Top of Available records

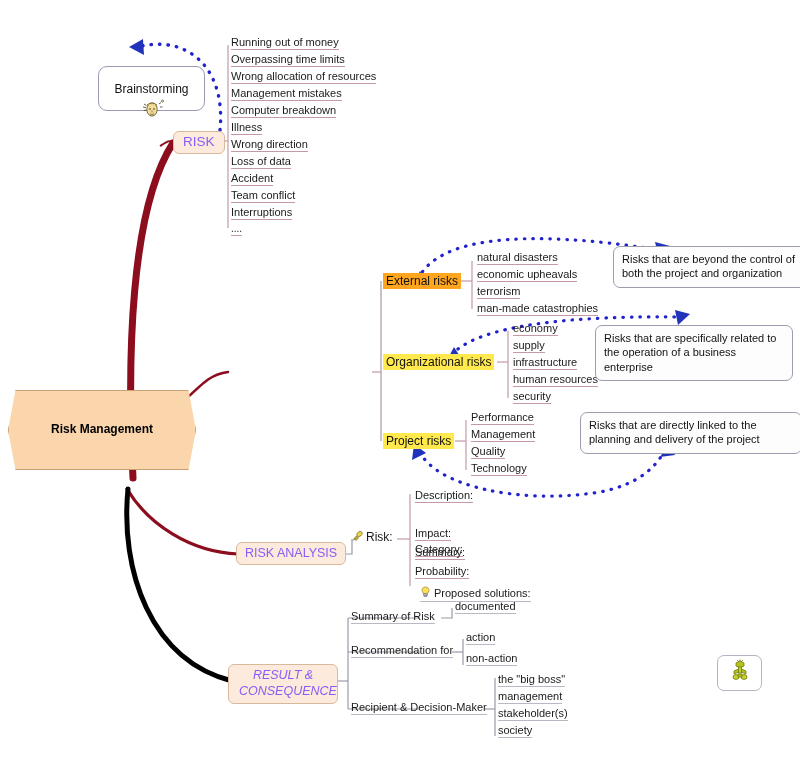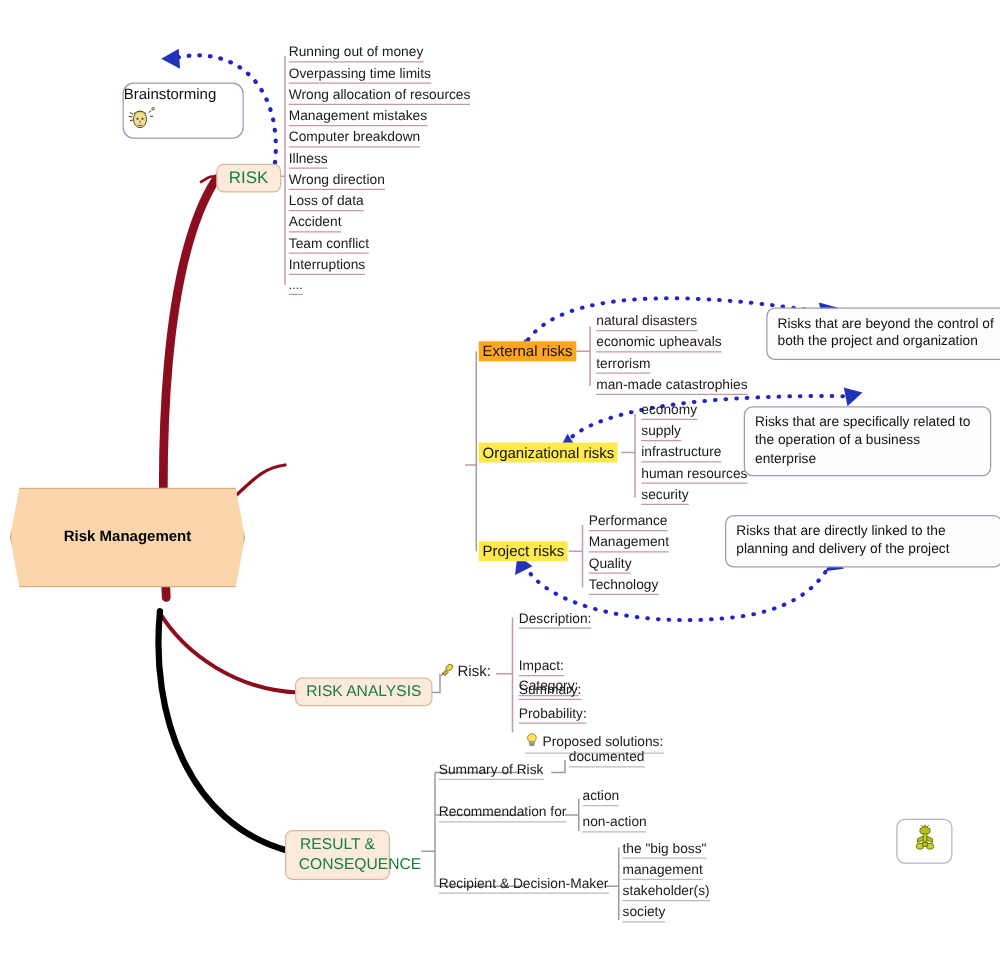--- a/index.html
+++ b/index.html
@@ -56,13 +56,13 @@
   }
 
   .brainstorm {
-    left: 98px; top: 66px; width: 97px; height: 45px;
+    left: 98px; top: 66px; width: 107px; height: 45px;
     background: #ffffff;
     border: 1px solid #9a9ab5;
     border-radius: 9px;
     display: flex; flex-direction: column;
-    justify-content: flex-start;
-    padding-top: 2px;
+    align-items: center; justify-content: flex-start;
+    padding-top: 16px;
     font-size: 12px; color: #111;
   }
   .brainstorm .bs-label { font-size: 12px; }

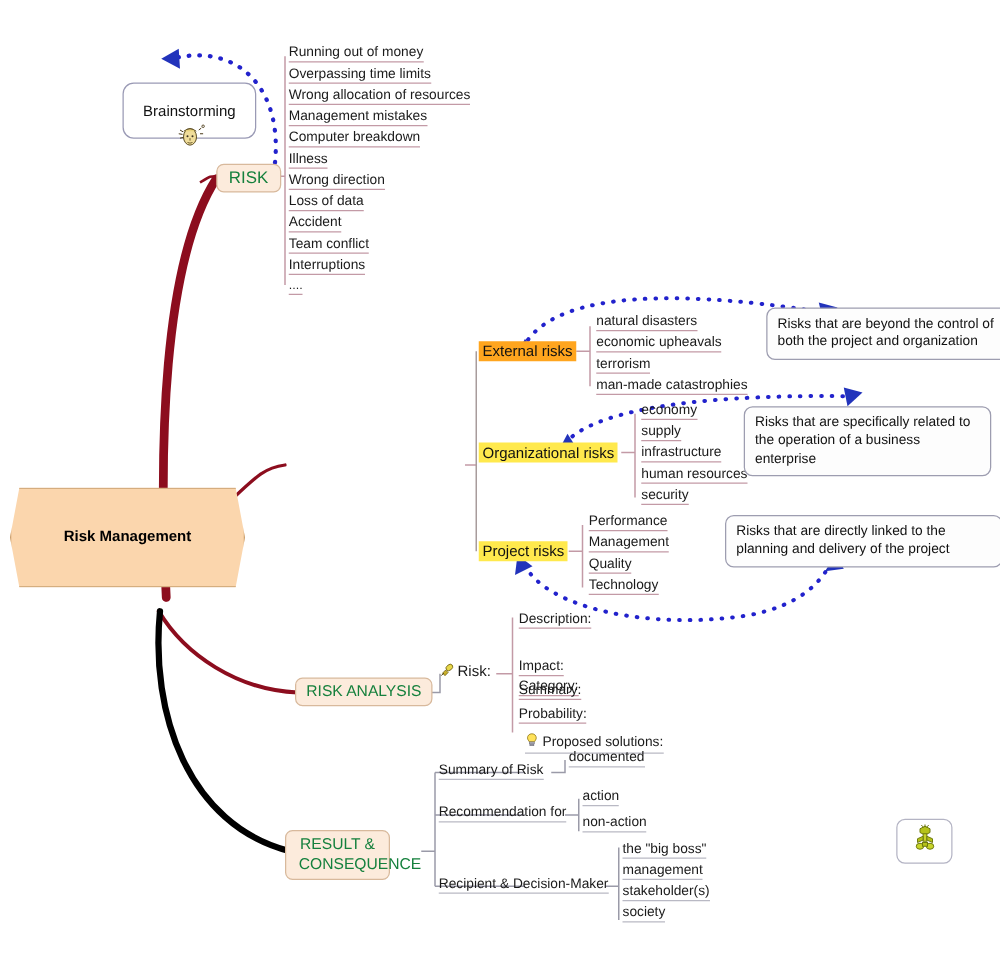--- a/index.html
+++ b/index.html
@@ -44,7 +44,7 @@
     border-radius: 6px;
     padding: 3px 8px 4px 8px;
     font-size: 12.5px;
-    color: #15803d;
+    color: #8b5cf6;
     text-align: center;
   }
   .mainbranch.risk { left: 173px; top: 131px; font-size: 13.5px; padding: 2px 9px 3px 9px; }

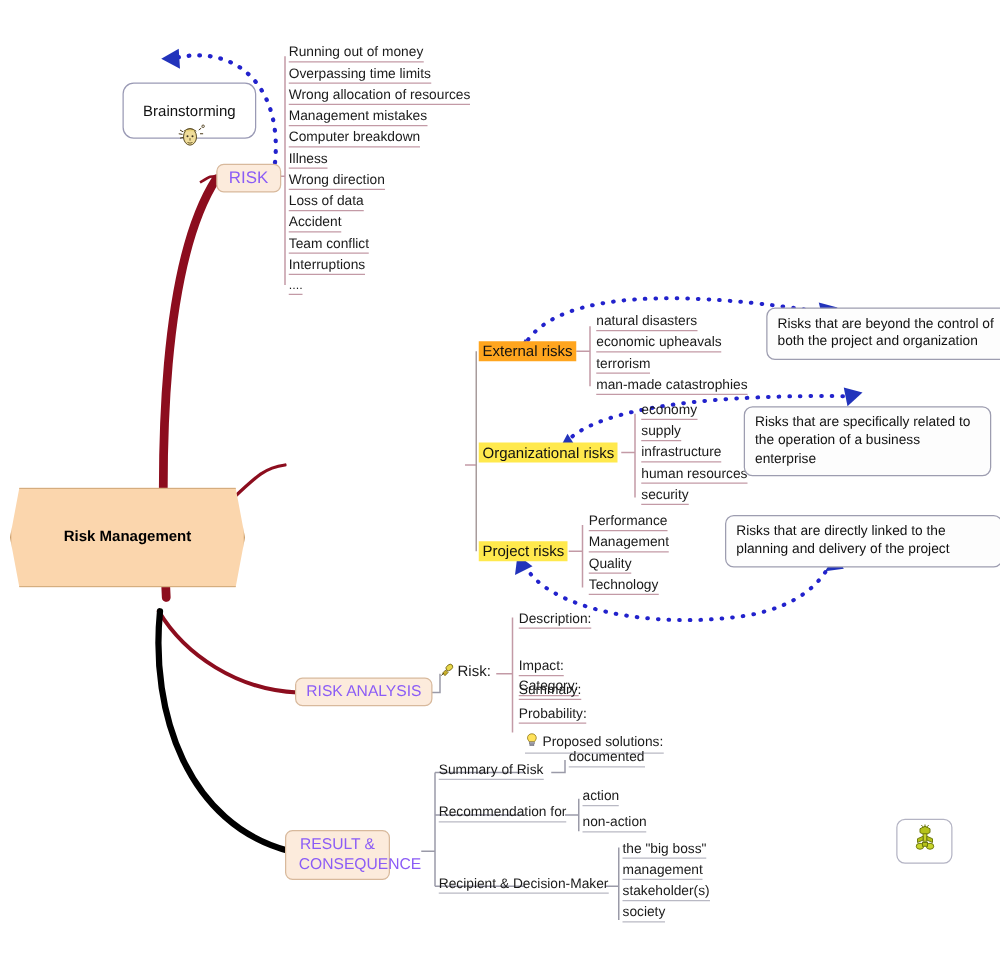--- a/index.html
+++ b/index.html
@@ -52,7 +52,7 @@
   .mainbranch.analysis { left: 236px; top: 542px; }
   .mainbranch.result {
     left: 228px; top: 664px; padding: 3px 10px 4px 10px;
-    white-space: normal; width: 84px; line-height: 1.25;
+    white-space: normal; width: 110px; line-height: 1.25; font-style: italic;
   }
 
   .brainstorm {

Bottom of Available records

Task brief:
Which of the lines above include the word "width"? List those lines.

Reply to the task:
-    left: 98px; top: 66px; width: 97px; height: 45px;
+    left: 98px; top: 66px; width: 107px; height: 45px;
-    white-space: normal; width: 84px; line-height: 1.25;
+    white-space: normal; width: 110px; line-height: 1.25; font-style: italic;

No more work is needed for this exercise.